La cérémonie de lancement, présidée par le coordonnateur national du P-DDRCS, Jean de Dieu Désiré Ntanga Ntita, s’est tenue en présence du gouvernement provincial, des autorités politico-administratives et des services de sécurité. Plusieurs dizaines d’ex-combattants ont répondu à l’appel, déposant publiquement leurs armes, un geste symbolique mais porteur d’un message fort : celui du retour à la paix.
Dans les territoires concernés, notamment celui de Kailo où opérait un groupe armé récemment engagé dans la voie de la reddition, cette initiative suscite un nouvel espoir. Le gouverneur du Maniema, Mussa Kabwankubi Moïse, a rappelé que 26 groupes armés sont répertoriés dans la province, saluant la démarche des ex-combattants comme un acte responsable et déterminant pour la stabilisation.
Pour lui, la paix demeure un préalable incontournable au développement. Chaque arme déposée représente une victoire contre la peur, l’insécurité et la stagnation. Il a insisté sur la nécessité de restaurer pleinement l’autorité de l’État afin d’attirer des investissements durables et renforcer le socle de la sécurité provinciale.

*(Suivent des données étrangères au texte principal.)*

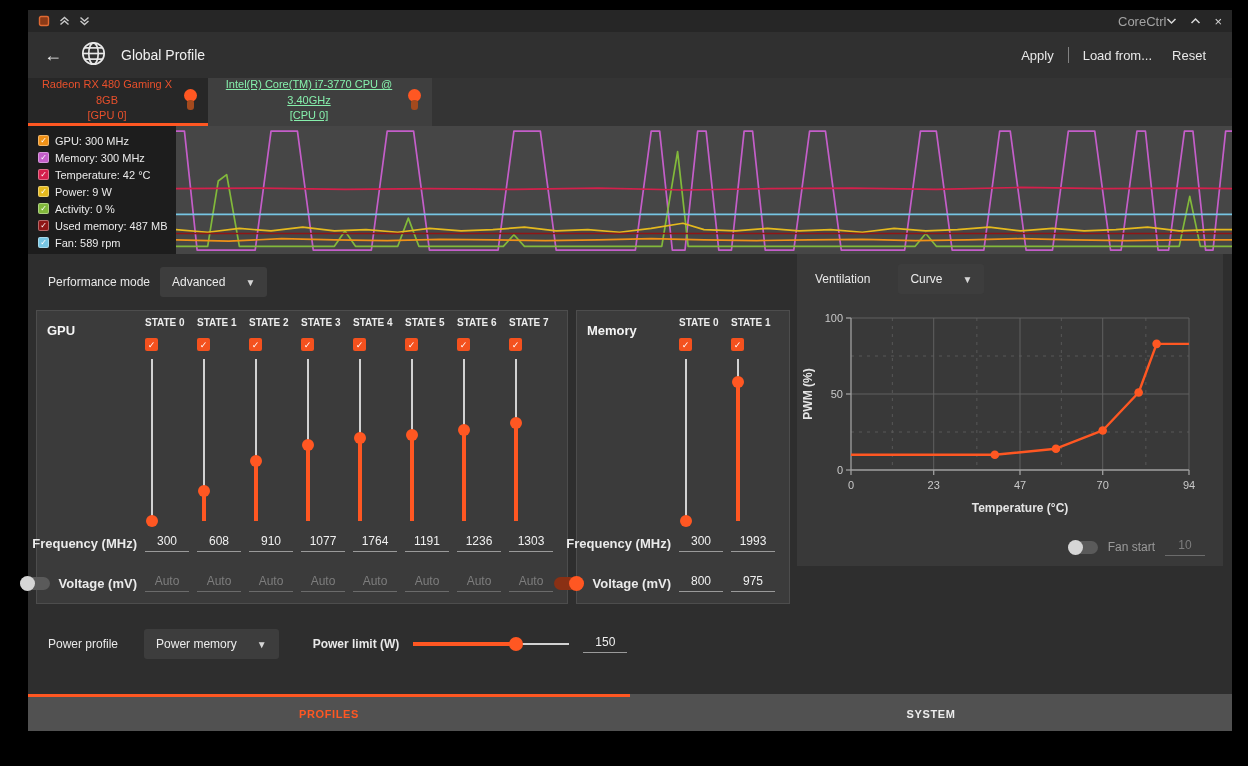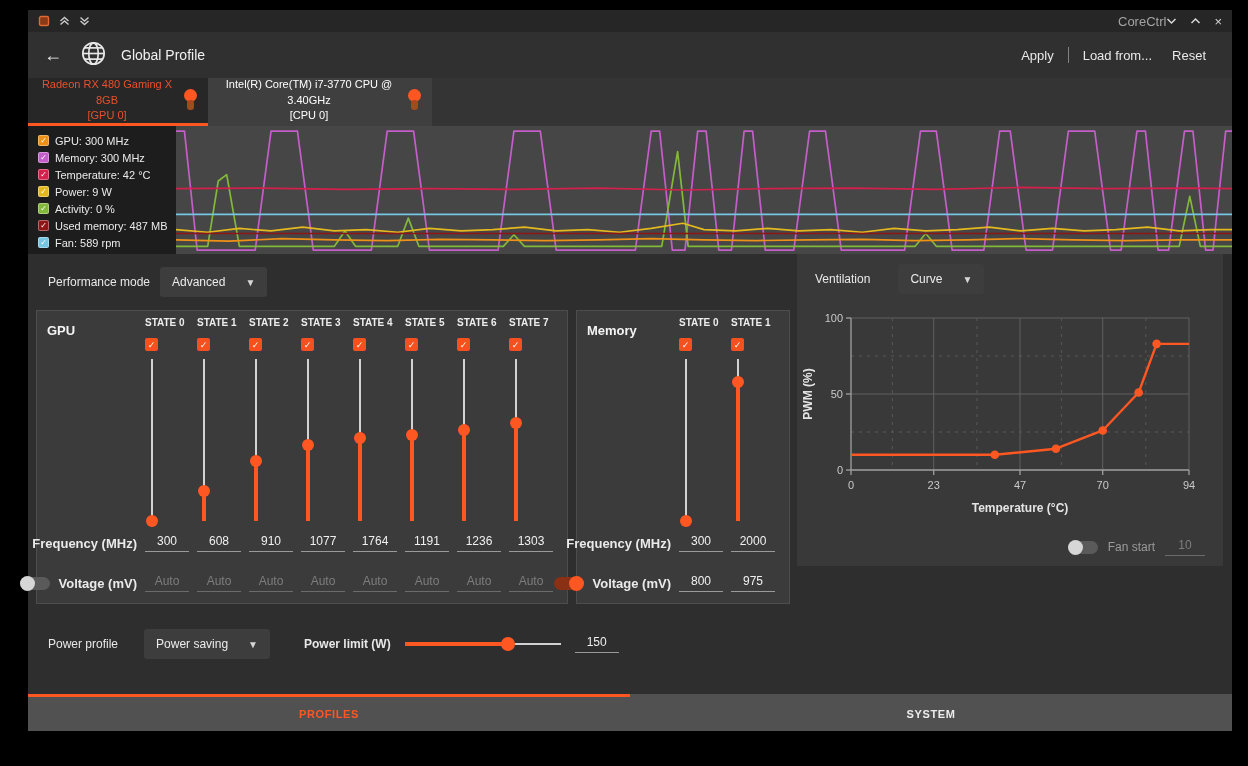"Intel(R) Core(TM) i7-3770 CPU @" .dev-tab.inactive { color: #ffffff -> #86efac; text-decoration: none -> underline }
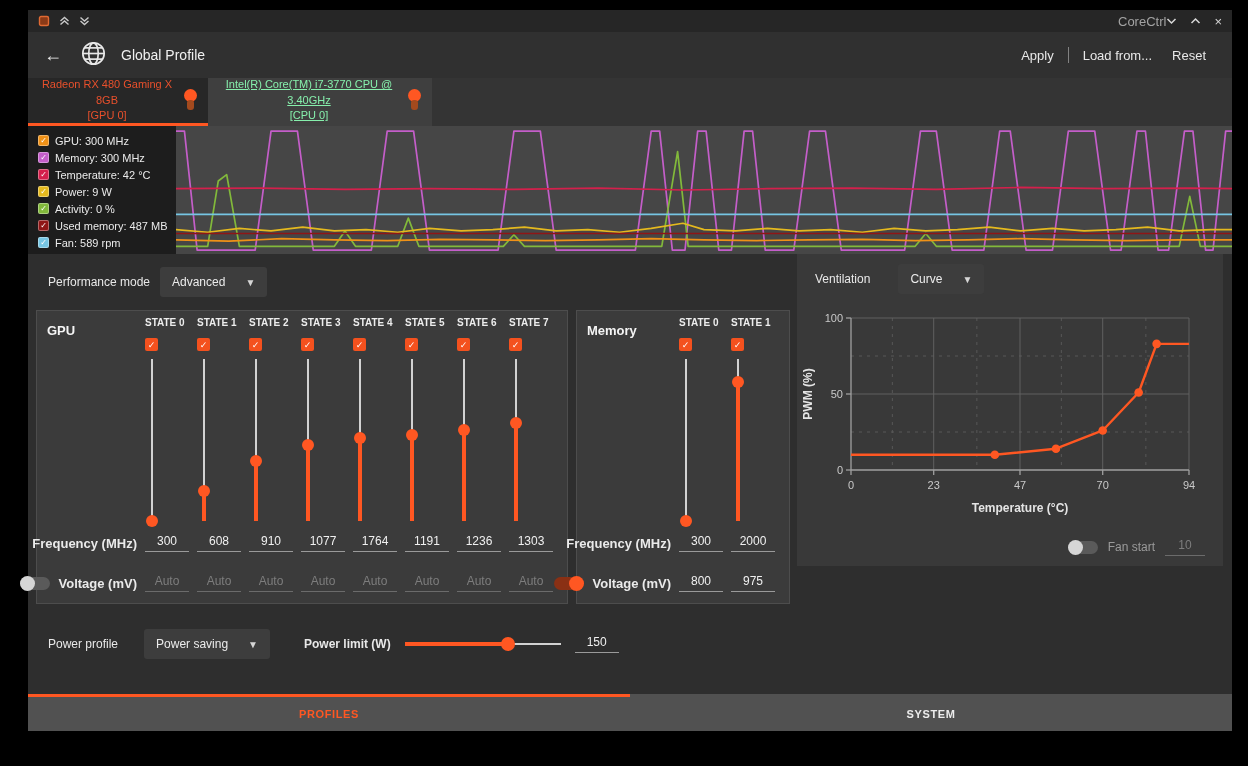"2000" div.val { text: 2000 -> 1993 }
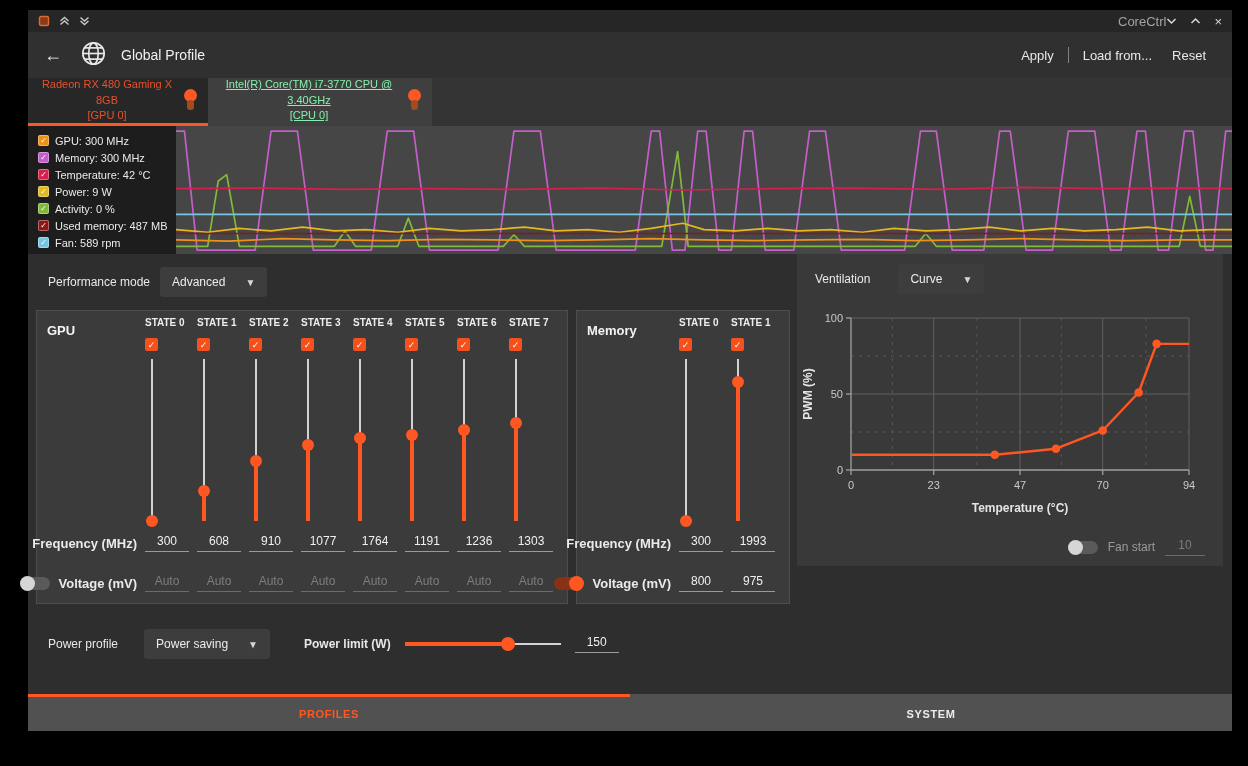"Power saving" span { text: saving -> memory }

« Nous venons de suivre ensemble le lancement d’un programme de désarmement et démobilisation qui vient d’être lancé aujourd’hui dans notre province. Comme vous le savez, la paix et la sécurité sont essentielles pour le développement d’une province, pour le développement d’un pays. Pour avoir des investisseurs sérieux, il faut d’abord avoir la paix et la sécurité. La coordination provinciale a identifié 26 groupes armés dans la seule province du Maniema », a-t-il déclaré.
Le démarrage de ce processus marque ainsi une avancée majeure dans la quête d’un Maniema pacifié, où les communautés aspirent à tourner la page des violences armées.